On the counter was a shoe box wrapped in Christmas paper, white HO HO HO's emblazoned on a dark-green background with a cartoon Santa swinging from each O. A preformed red satin bow was stuck to the lid. Surprise, surprise. Terry Kohler wanted me to have a box of death.

“Nice,” I managed, though my mouth was dry.

“Aren't you going to open it?”

I shook my head. “I think I'll just leave it where it is. I'd hate to give it a bump.”

“This one's on a timer.”

I managed to loosen my jaw, but I couldn't form any words. Where had I put my gun? My mind was washed absolutely blank. I reached for the edge of my desk, supporting myself with my fingertips. Bombs are loud. The end is quick. I cleared my throat. “Sorry to interrupt you,” I said. “Don't stick around on my account.”

“I can stay for a minute. We could have a little chat.”

“Why kill me?”

“It seemed like a good idea,” he said mildly. “I thought you might like to go out with a bang, as opposed to a you-know-what.”

“I'm surprised you didn't try for Lance.”

“I have a package just like it in the car for him.”

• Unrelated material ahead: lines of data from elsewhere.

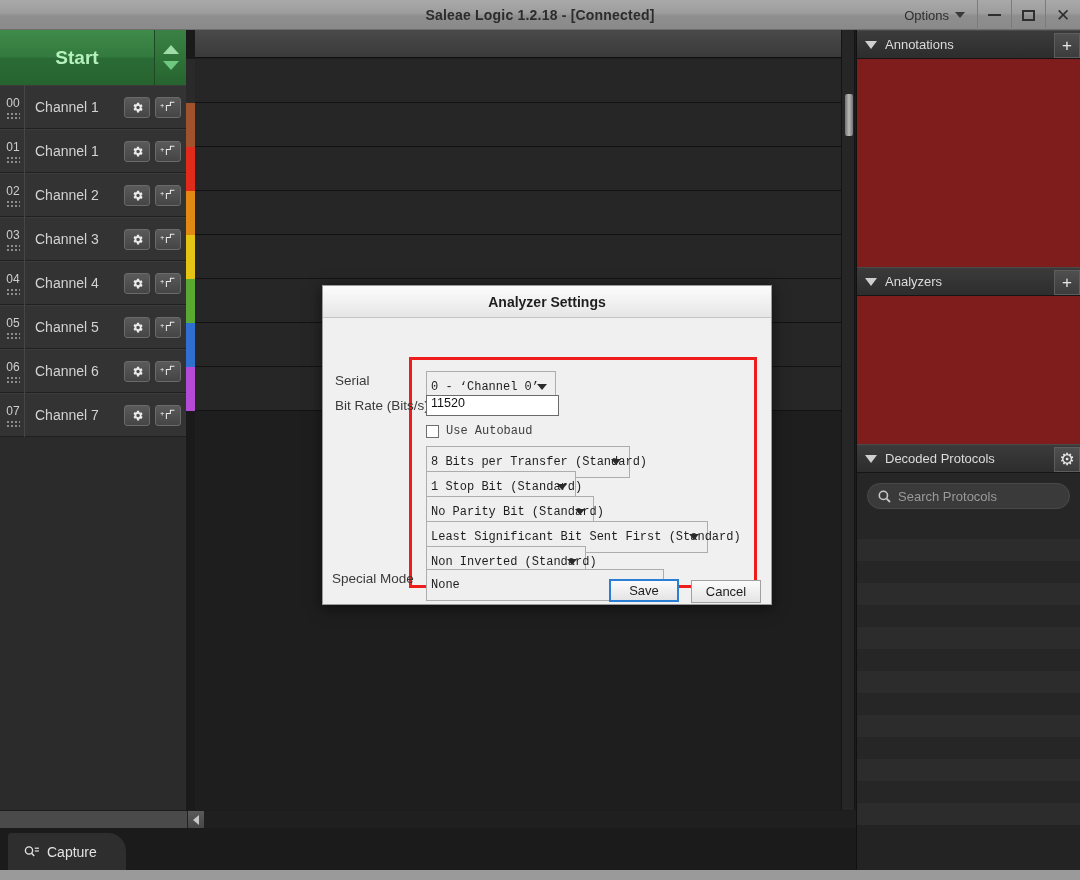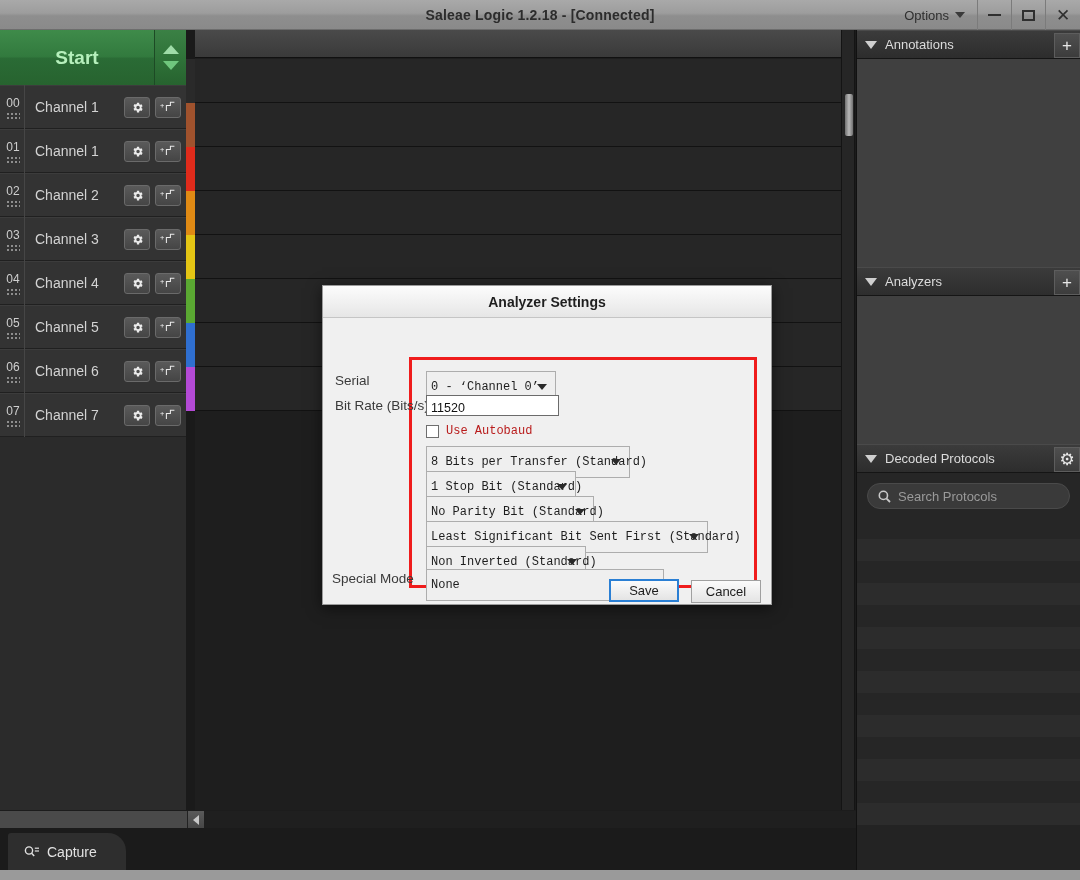"11520" .textinput { align-items: flex-end -> flex-start }
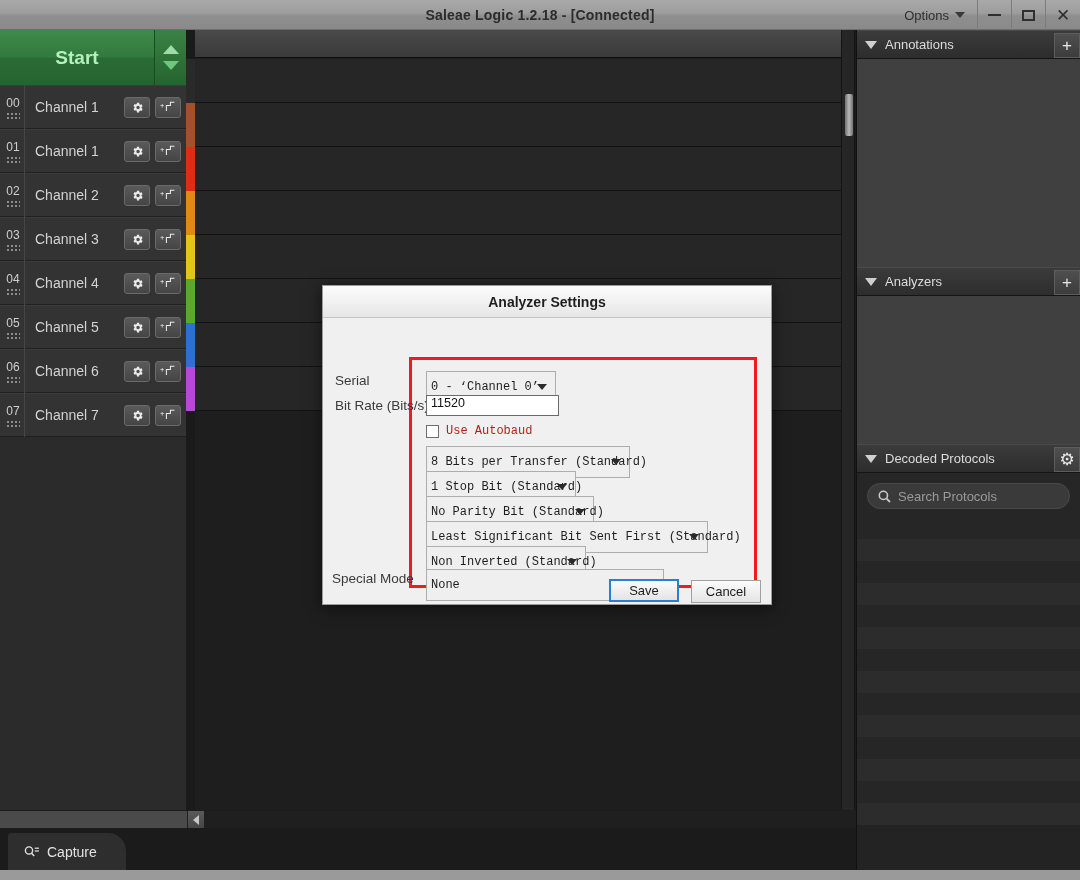"Use Autobaud" .chklabel { color: #b91c1c -> #404040 }
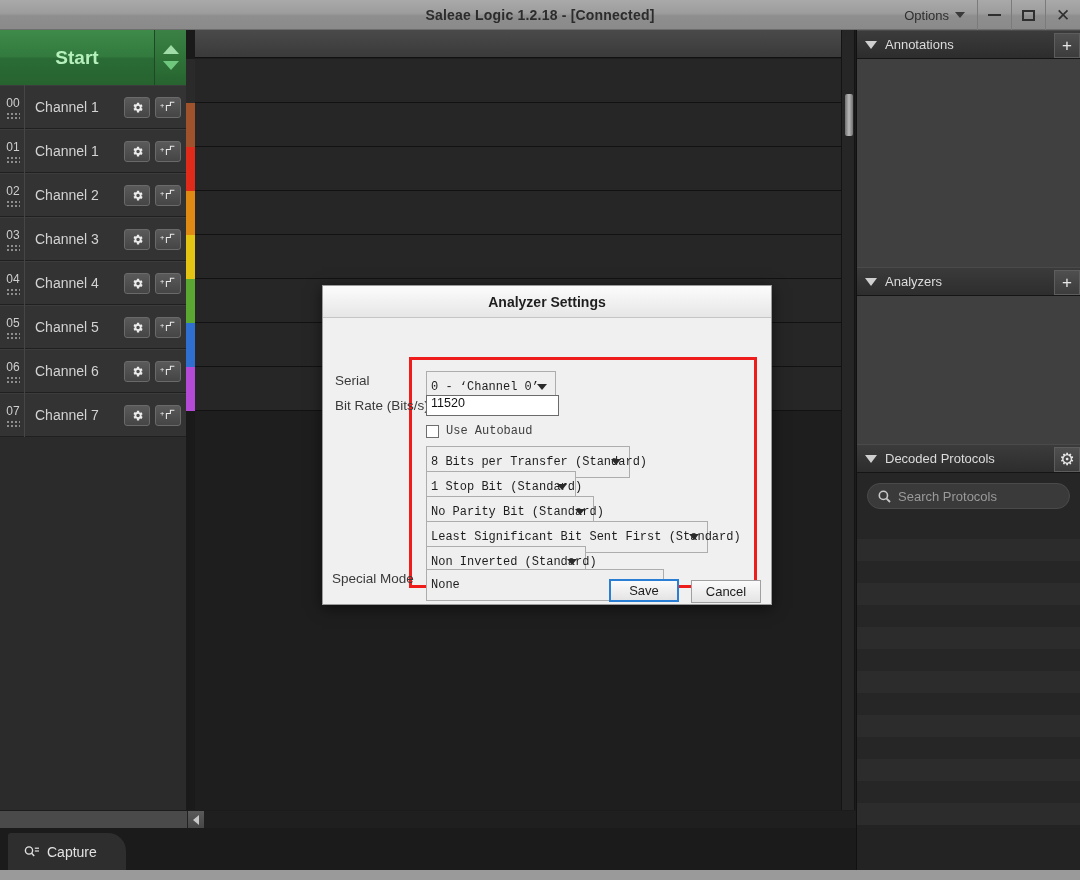"Search Protocols" .sect-body { background: #404040 -> #7f1d1d }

Probably in the bottom of my handbag, I thought. I'd meant to take it to the gun shop. Had I stuck it in
the briefcase in the back seat of my car? If so, it was still out there and my ass was grass. “Do you mind if I sit?”

He did a quick survey of the area, making sure there weren't any rifles, bullwhips, or butcher knives within range. “Go ahead.”

I moved to the couch and sank down without taking my eyes off him. He pulled my desk chair closer and sat down, crossing his legs. He was a nice-looking man, dark and lean, on the slight side. There was nothing in his manner to indicate how nuts he was. How nuts is he? I thought. How far gone? How amenable to reasoning? Would I trade my life for bizarre sexual favors if he asked? Oh sure, why not?

I was having trouble appraising the situation. I was home where I should have been safe. It wasn't even dark out. I really needed to pee, but it sounded like a ploy. And honest to god, I was embarrassed to make the request. It seemed advisable to try opening a dialogue, one of those conversations designed to ingratiate. “What's the timetable here?”

He glanced at his watch. “Ten minutes, more or less. The bomb should go off at four-thirty. I was worried you wouldn't get home in time,” he said. “I can reset it, but I don't want to mess the wrapping paper up.”